I figured that this command’s power comes from the quality sought.  Though there was no mention of “limits”, I entered an old standby:  “11”.  This was a great choice as I immediately got an error, explaining to me that I had to pick 84 or greater.  

So I needed to figure out how changing this value affected the output.  Playing around, I realized that the amount of time I was having to commit to was rather insane.  It is my hope that the systematic analysis offered below will help others in understanding how best to use this new tool.

Methodology: 

Computer Used

  • Late 2009 iMac 27” 2.8 GHz Intel Core i7

  • 32 GB 1333 MHz DDR3 Memory (yeah, you actually can do that)

  • 1.0 TB SSD Hard drive

  • OS X 10.11.6 

Test Image   

I selected as my test image, a photo of myself with my Grandmother, please see Figure 2. It was shot on a Sony NEX-3 camera.  I felt that it contained a number of complex elements:  

  • Geometric Lines

  • Color rendering  

  • Human subjects 

Lastly, the image size was 2,892,405 bytes (2.9 MB).  This will give a number of different attributes that can be tested.  A link to this test image has been provided in the Appendix. 

Figure 2. Test image (TestImage.jpg) used for this experiment of myself and my Grandmother.

The Command

The general form of this function is: 

E.g.: (for encoding at the minimal quality setting of 84) 

>guetzil --quality 84 TestImage.jpg test84.jpg <enter>

Procedure 

The first portion of this experiment centered around how the --quality flag affected time needed as well as the size of the output file.  As time is highly dependent upon the computer, time spent executing the function was normalized as a percent to the time for a quality setting of 84.  The treating of time as a percent relative to this basis allows for easy comparison between.

To simplify the comparison of file size reduction, the output of the function was also renormalized as a percentage using the initial test image’s size in bytes.  

The first order of the day was the creation of a shell script that would increase the quality level, starting at 84 (the program’s stated minimum) and incrementing to 120.  This script would take the test image, apply the guetzil command whilst timing how long it this function took.  The output file would then be saved, as well as a reporting of the size in MB. 

During initial pre-testing, it was observed that the testing computer seemed to get a solid workout.  This was seen in the activity monitor, as well as touching the back of the computer and feeling the heat being given off.  It was decided to have the computer sleep for 10 minutes between runs, to allow for the system to cool off and come back into steady state equilibrium.  

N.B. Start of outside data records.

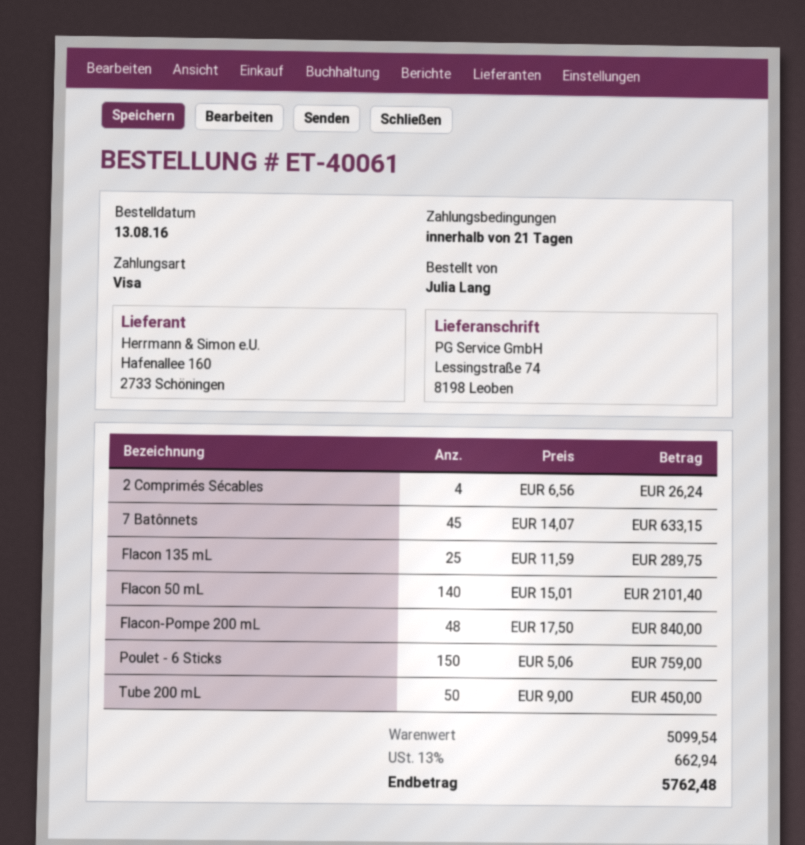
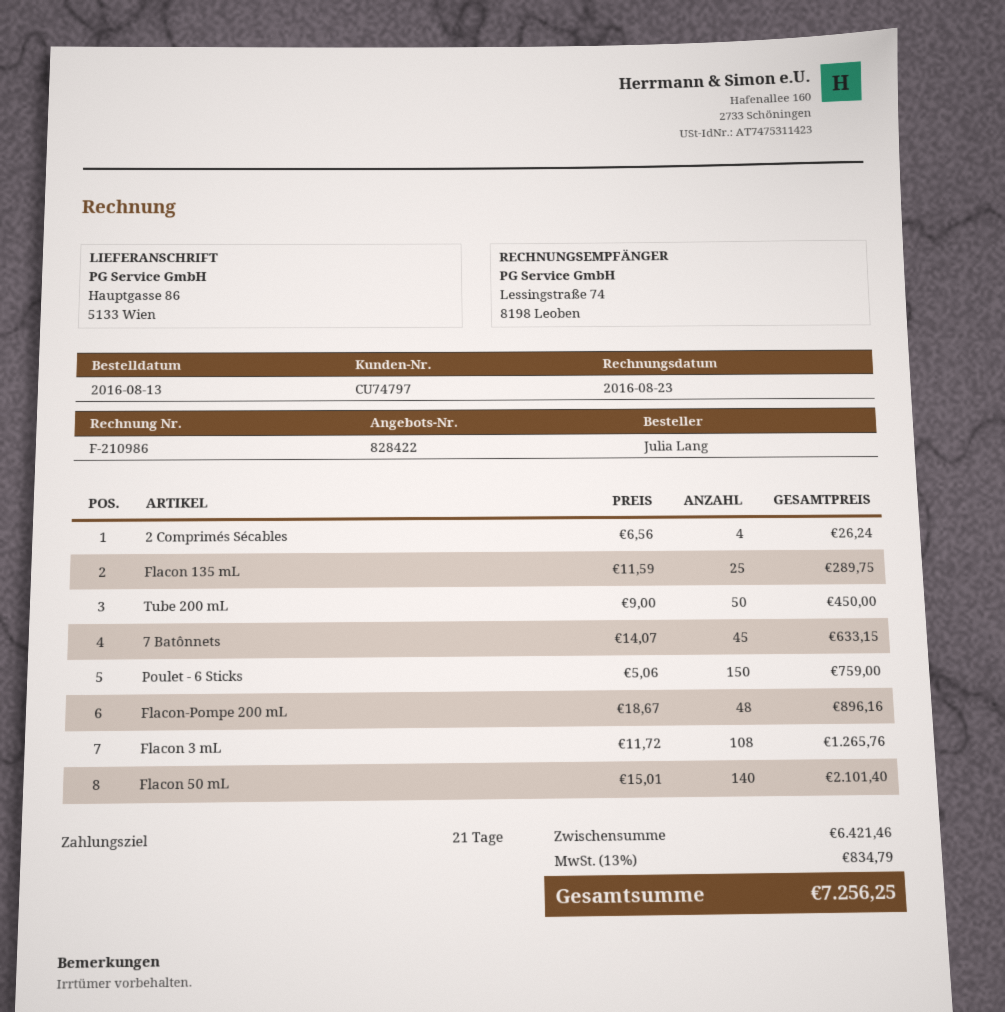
ship to: Lessingstraße 74, 8198 Leoben -> Hauptgasse 86, 5133 Wien
Flacon-Pompe 200 mL: 48 x 17.50 = 840.00 -> 48 x 18.67 = 896.16
Flacon 3 mL: none -> 108 x 11.72 = 1265.76
subtotal: 5099.54 -> 6421.46
tax: 13% = 662.94 -> 13% = 834.79
total: 5762.48 -> 7256.25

The second portion of the experiment will be more concerned on whether a particular quality level is actually usable and hence will be highly subjective.  Each output file was saved and a select number chosen for further review and analysis.  This further analysis would be blowing up the image and performing a comparison between.

Results and Discussion:

Quality Flag

Both time spent and output file size were converted as percentages, as detailed in the procedure.  Next, these values were plotted against “Quality” in a scatter plot, Figure 3.  The command lacked in the way of help or a man page, explaining the quality flag; however, the data indicated a point of diminishing return around a quality setting of “100”.

Figure 3.  A scatter plot of the data normalized as percentages.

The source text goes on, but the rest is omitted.